The reason such a bottleneck is important is that most of the hardware interrupts (which trigger a driver based on a hard wire to the CPU and not based on a timer…the wire must be able to physically touch the CPU pins) will be forced through the first CPU core (call it CPU0). On an Intel based x86 PC there is a device called the I/O APIC (Asynchronous Programmable Interrupt Controller; AMD has a different mechanism, but same idea). That I/O APIC is able to send hardware interrupts to any CPU core. Without this mechanism only CPU0 can handle hardware IRQs (take a look at what IRQs show up in “/proc/interrupt”…other than timers used for software IRQs (which don’t use a hard wire), most of this must run through CPU0).
A good practice in hardware drivers is to handle only the hardware IRQ content as minimally as possible, and then create a software IRQ for parts which don’t directly need to talk to the hardware. There is no requirement for this though. Even if you do such a thing, there is a high likelihood that you’ll end up with “interrupt starvation” if you put a 20 Gb/s PCIe card in (I am assuming that this PCIe slot cannot randomly route items on it…each USB end point…to independent CPUs…likely it all goes to CPU0).
Add to this that there are other hardware IRQs being handled at the same time, e.g., ethernet.

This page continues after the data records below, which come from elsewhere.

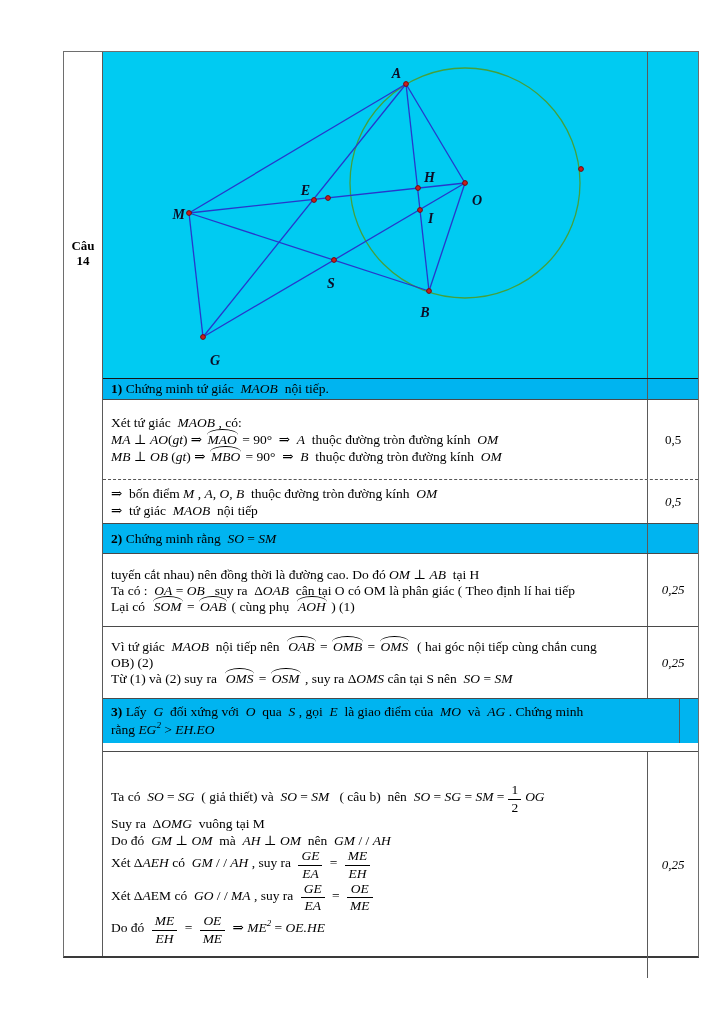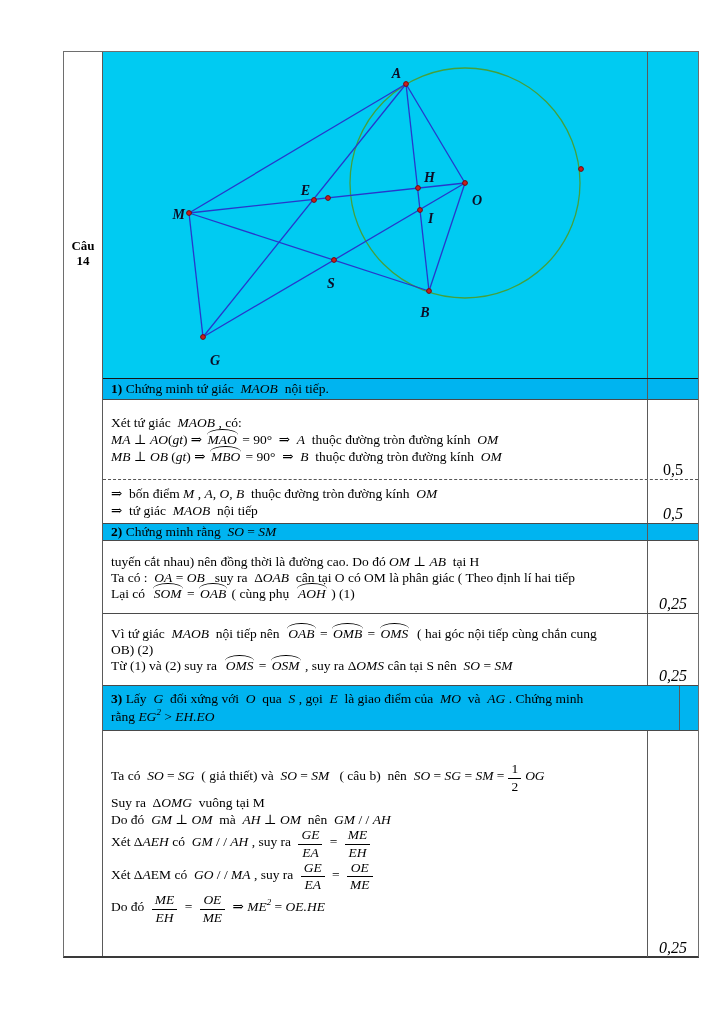"0,5" .cell-s { align-items: flex-end -> center; font-size: 16px -> 13px }
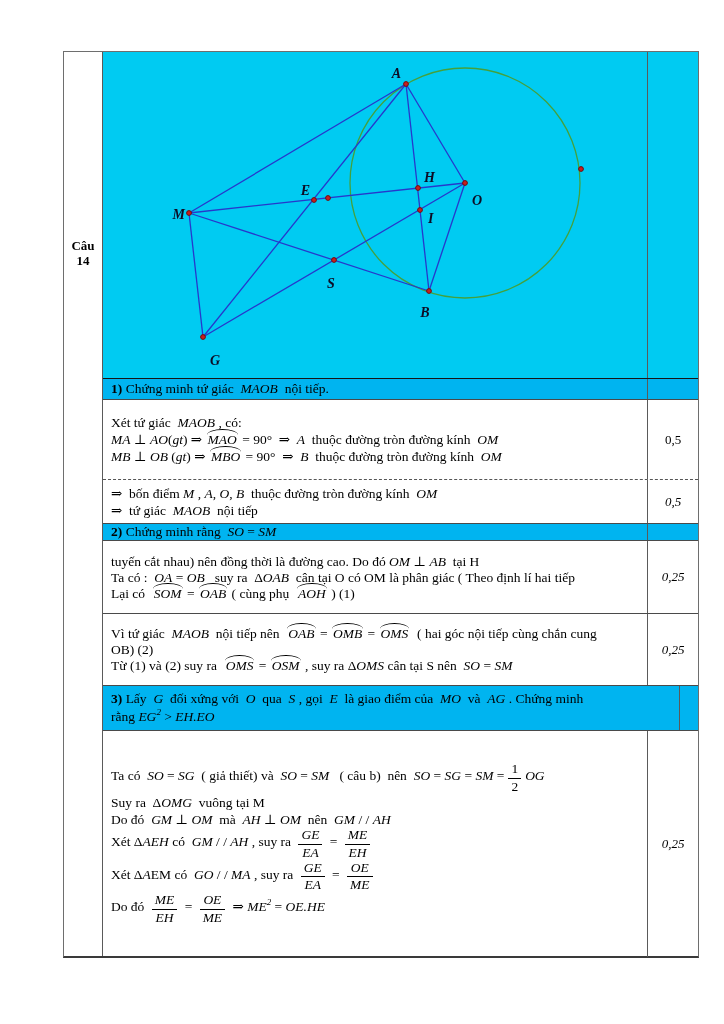"2) Chứng minh rằng SO" .rows .row:nth-child(4) { height: 17px -> 30px }
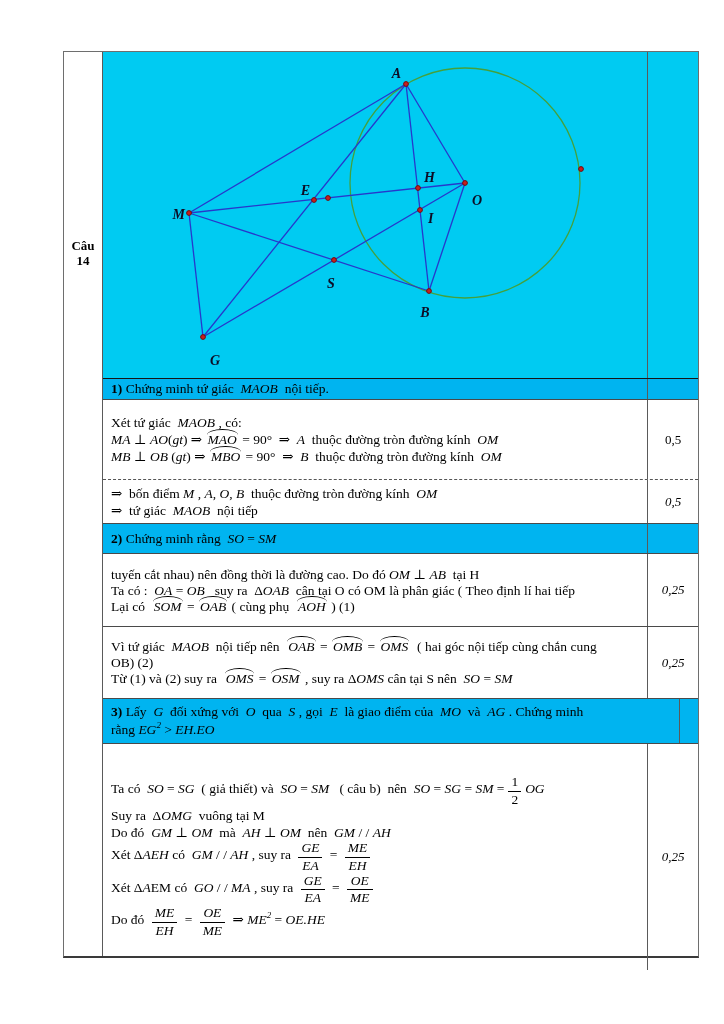"Ta có SO = SG" .rows .row:nth-child(8) { margin-top: none -> 8px }
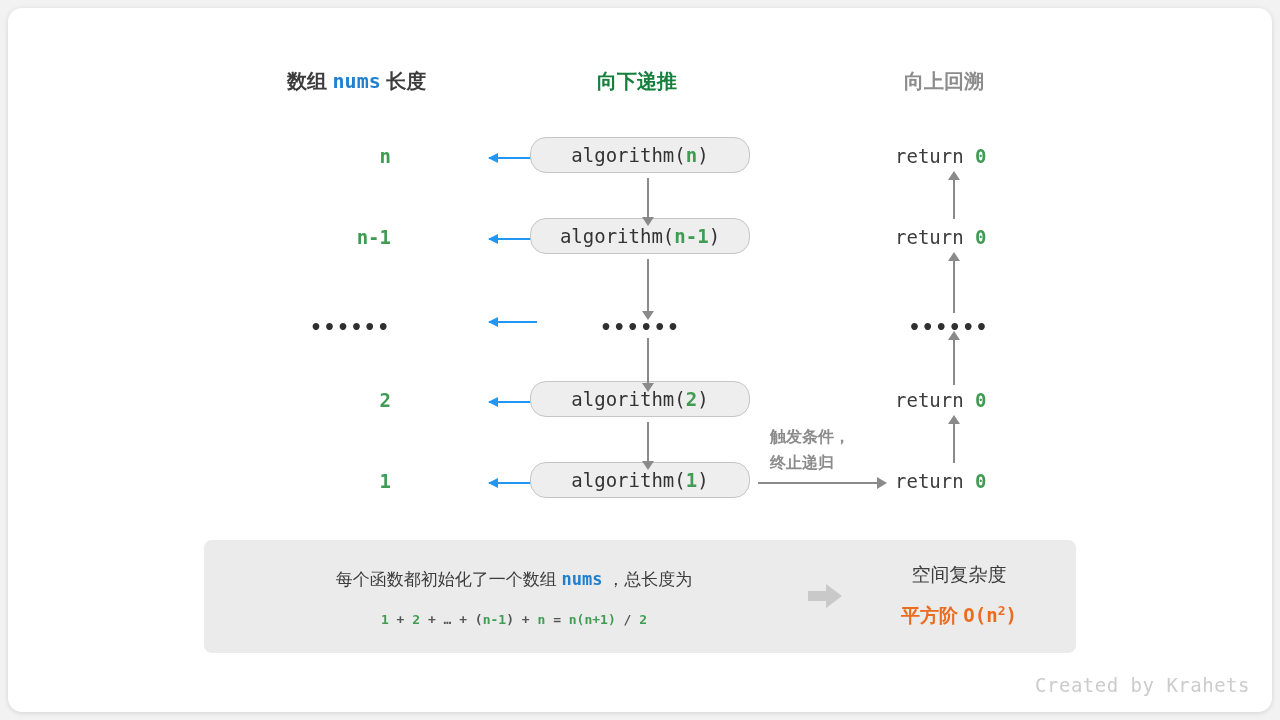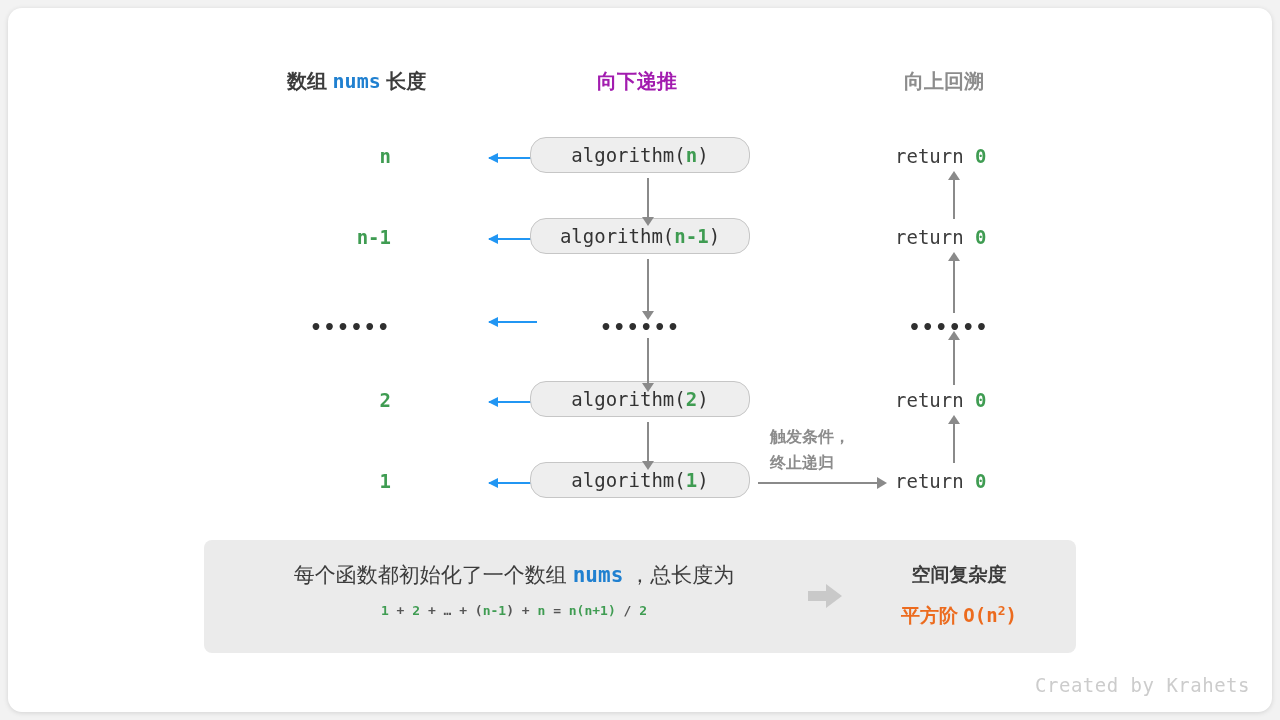"向下递推" #head-mid { color: #a21caf -> #15803d }
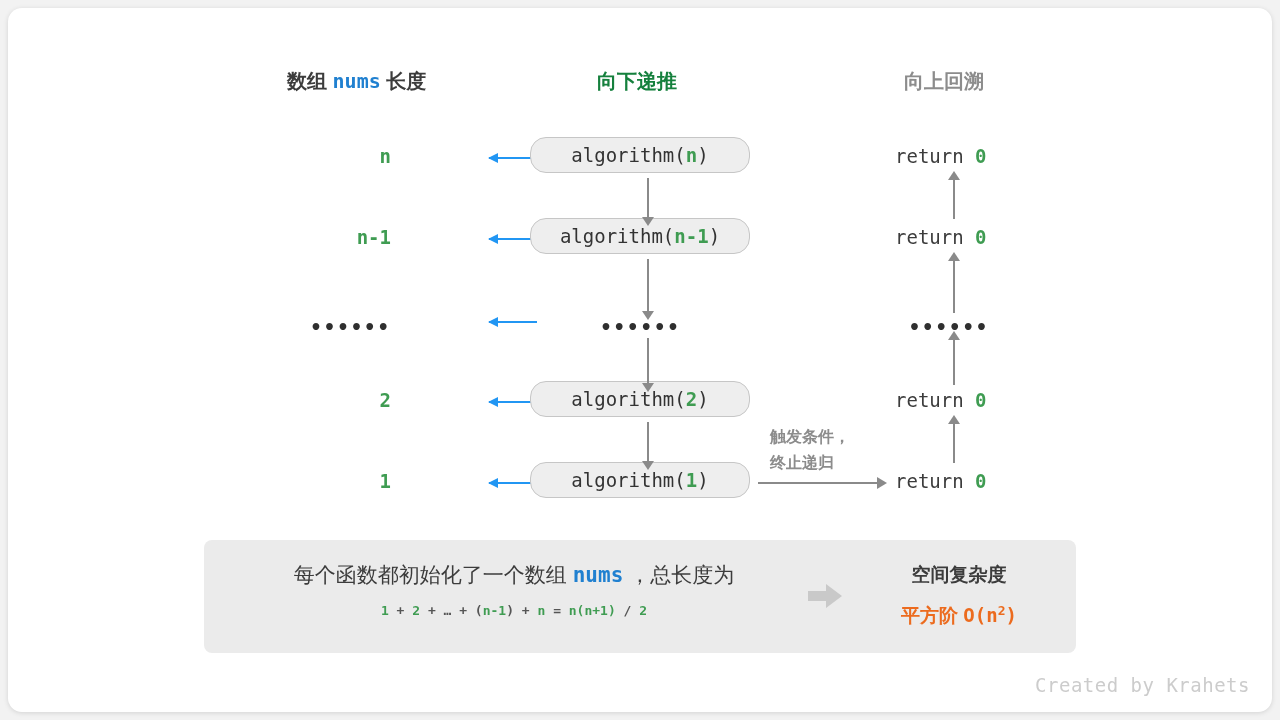"每个函数都初始化了一个数组 nums ，总长度为" .sum-line1 { font-size: 21px -> 17px; line-height: 36px -> 44px }
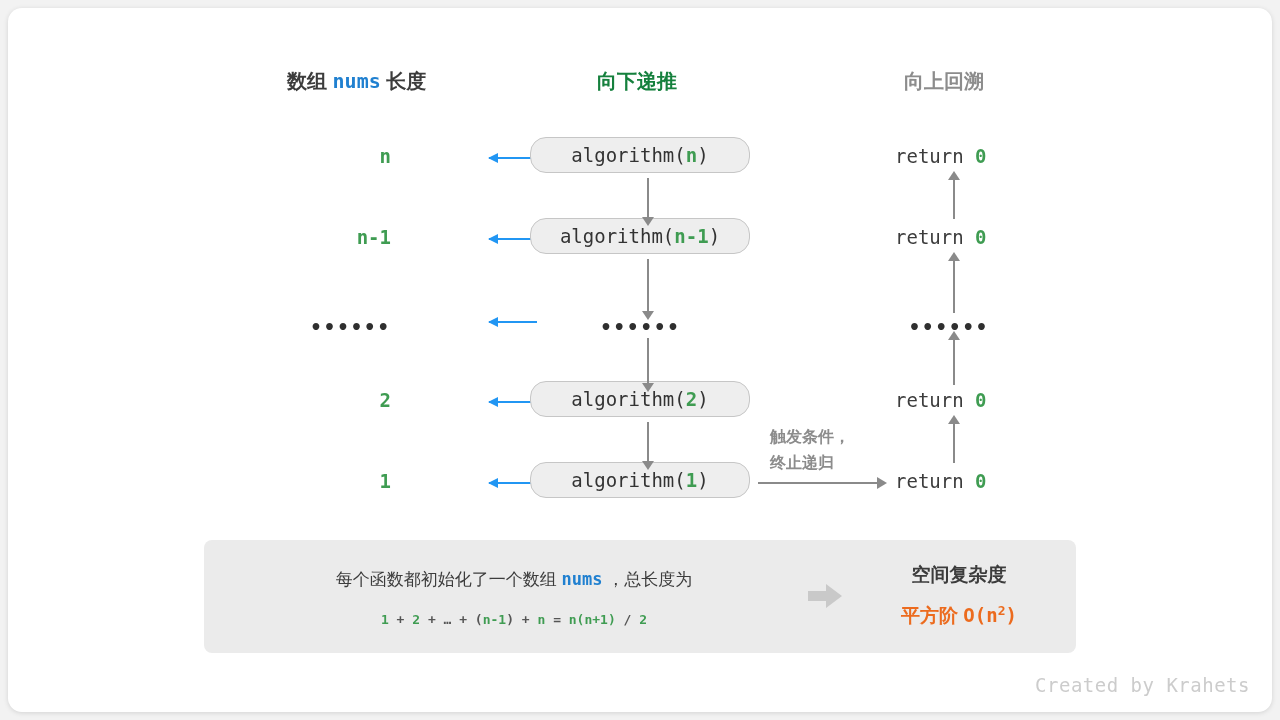"空间复杂度" .sr-title { font-weight: bold -> normal }
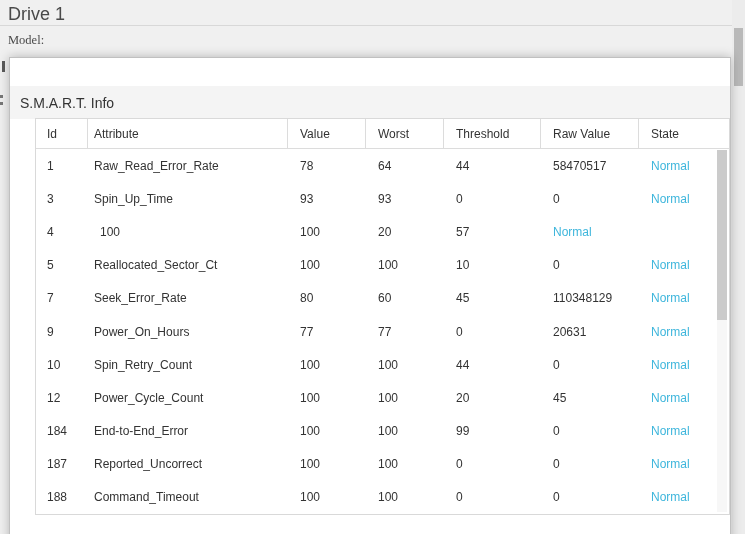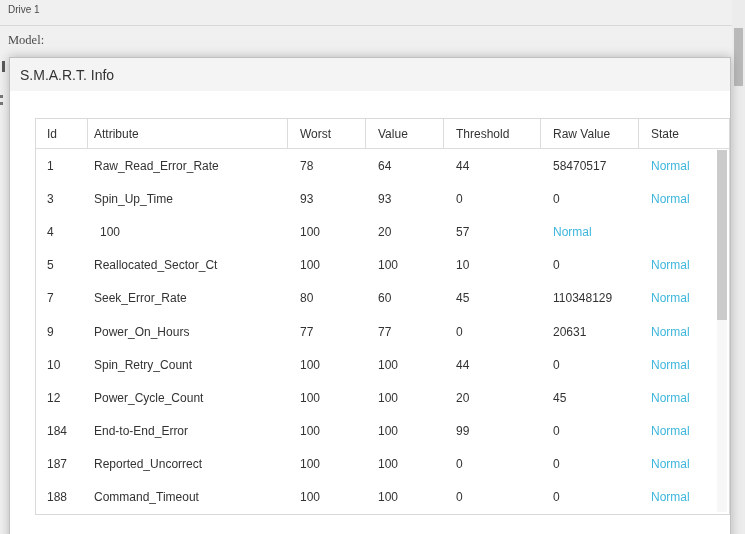"Drive 1" .drive-title { font-size: 10px -> 18px }
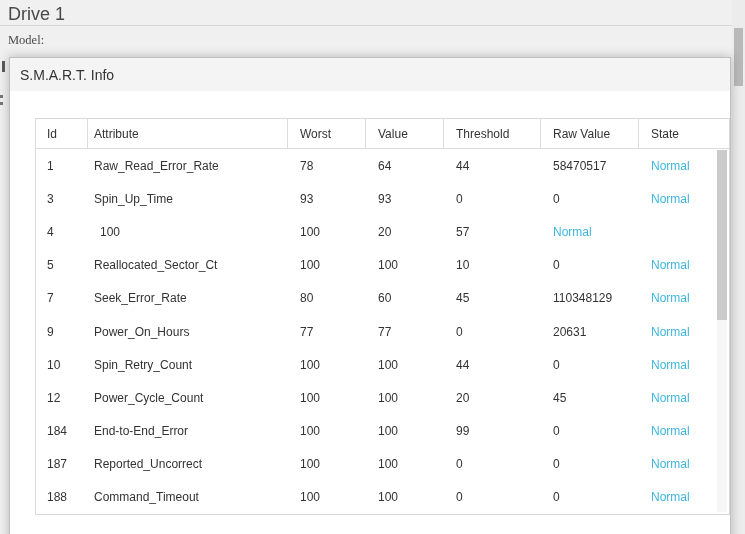"S.M.A.R.T. Info" .dialog-header { margin-top: none -> 28px }
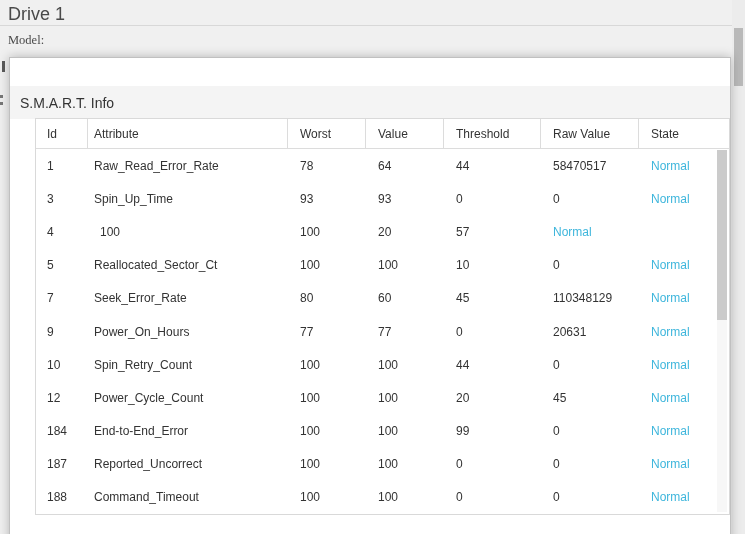"Worst" div.th { order: before "Value" -> after "Value" }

Should the work load through that 20 Gb/s card manage to use DMA such that the first CPU core only touches a brief part of that data (and thus does not load down CPU0), then it might still work. I guess all of this is to say it isn’t as simple as getting a bigger USB HUB, but without that (such as the PCIe card) there isn’t much chance of using more cameras on a single USB root_hub. You have to try it to know for sure, but if you want 8 cameras at USB3.1 gen. 1, and use the 20 Gb/s PCIe-based HUB, it still won’t be enough if all cameras send at the same time without a multiplex scheme.